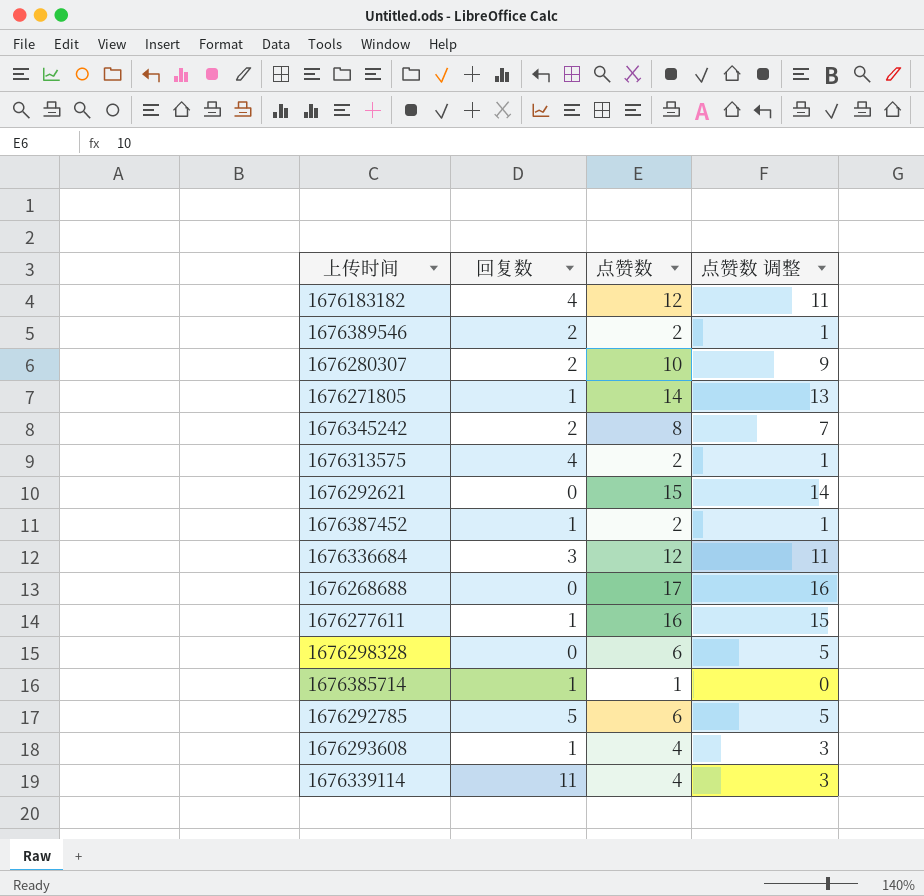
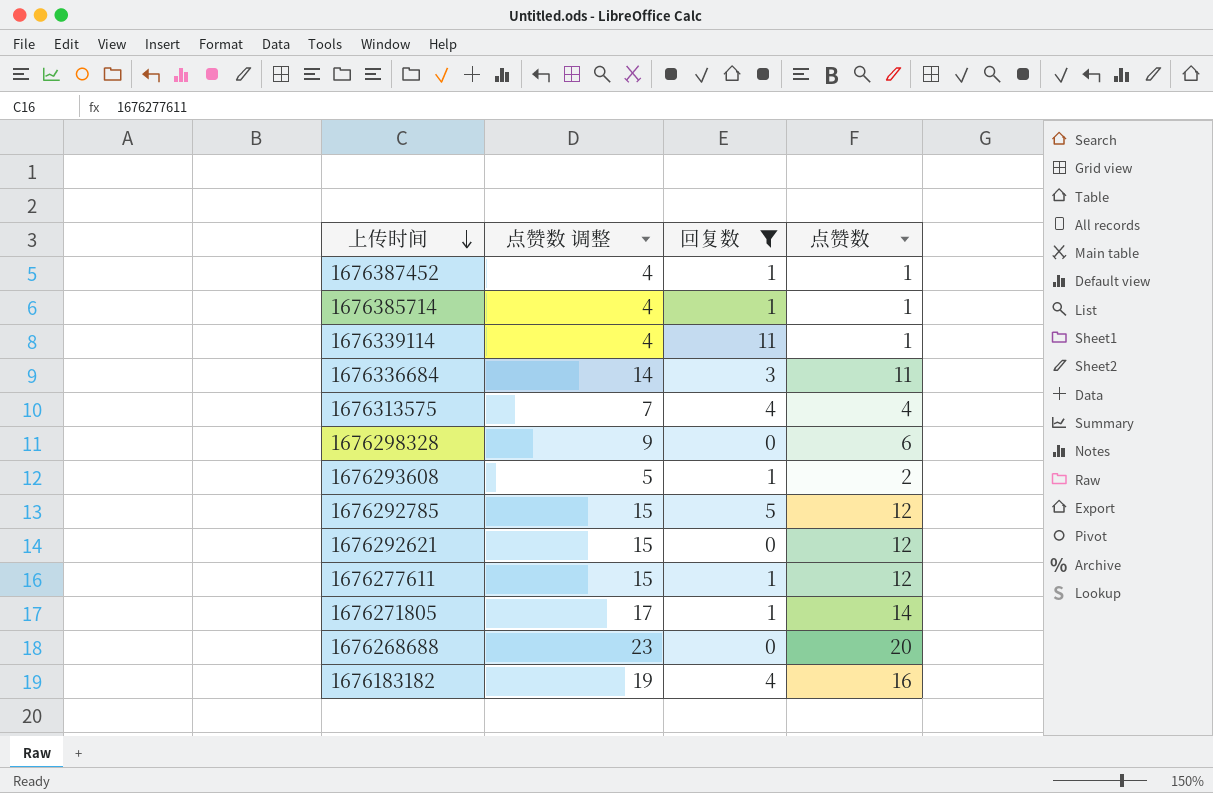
filter: none -> 回复数 != 2
row order: none -> 上传时间 descending
column 点赞数 调整 | formula: [点赞数] - 1 -> [点赞数] + 3
column 点赞数 调整 | position: 4 -> 2
1676387452 | 点赞数: 2 -> 1
1676339114 | 点赞数: 4 -> 1
1676336684 | 点赞数: 12 -> 11
1676313575 | 点赞数: 2 -> 4
1676293608 | 点赞数: 4 -> 2
1676292785 | 点赞数: 6 -> 12
1676292621 | 点赞数: 15 -> 12
1676277611 | 点赞数: 16 -> 12
1676268688 | 点赞数: 17 -> 20
1676183182 | 点赞数: 12 -> 16

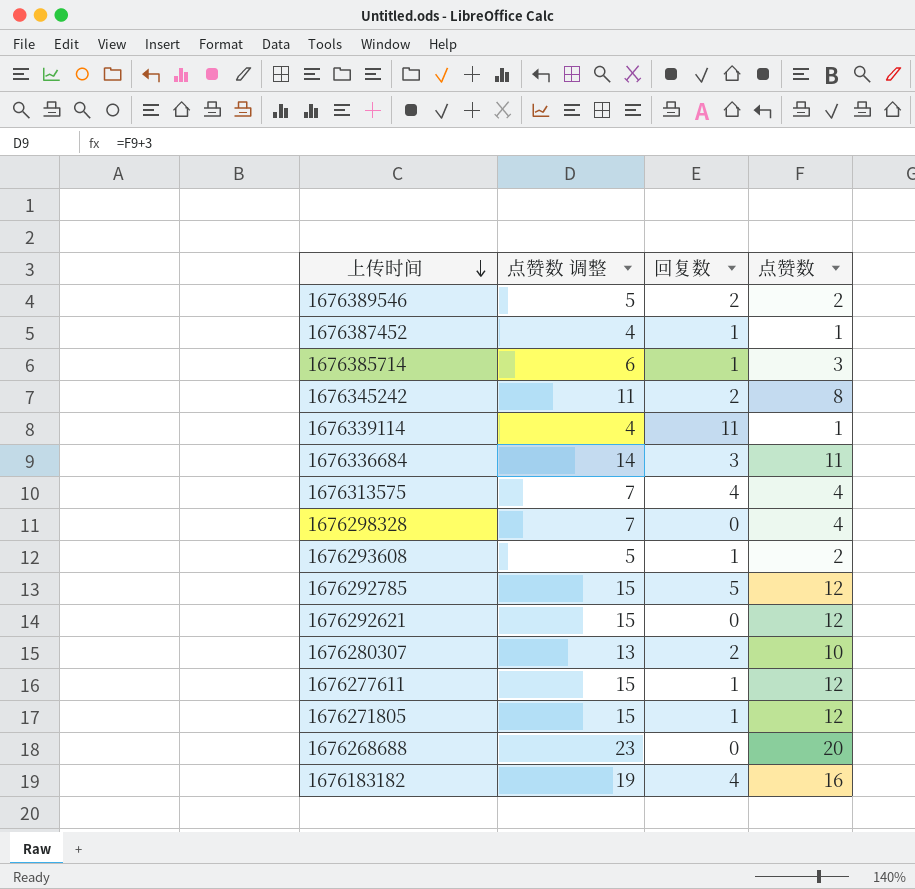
filter: 回复数 != 2 -> none
1676385714 | 点赞数 调整: 4 -> 6
1676385714 | 点赞数: 1 -> 3
1676298328 | 点赞数 调整: 9 -> 7
1676298328 | 点赞数: 6 -> 4
1676271805 | 点赞数 调整: 17 -> 15
1676271805 | 点赞数: 14 -> 12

• • •

**What to work on**
Quote the listing above in full, except for the pictures.

**Result of the task**
filter: none -> 回复数 != 2
row order: none -> 上传时间 descending
column 点赞数 调整 | formula: [点赞数] - 1 -> [点赞数] + 3
column 点赞数 调整 | position: 4 -> 2
1676387452 | 点赞数: 2 -> 1
1676339114 | 点赞数: 4 -> 1
1676336684 | 点赞数: 12 -> 11
1676313575 | 点赞数: 2 -> 4
1676293608 | 点赞数: 4 -> 2
1676292785 | 点赞数: 6 -> 12
1676292621 | 点赞数: 15 -> 12
1676277611 | 点赞数: 16 -> 12
1676268688 | 点赞数: 17 -> 20
1676183182 | 点赞数: 12 -> 16

filter: 回复数 != 2 -> none
1676385714 | 点赞数 调整: 4 -> 6
1676385714 | 点赞数: 1 -> 3
1676298328 | 点赞数 调整: 9 -> 7
1676298328 | 点赞数: 6 -> 4
1676271805 | 点赞数 调整: 17 -> 15
1676271805 | 点赞数: 14 -> 12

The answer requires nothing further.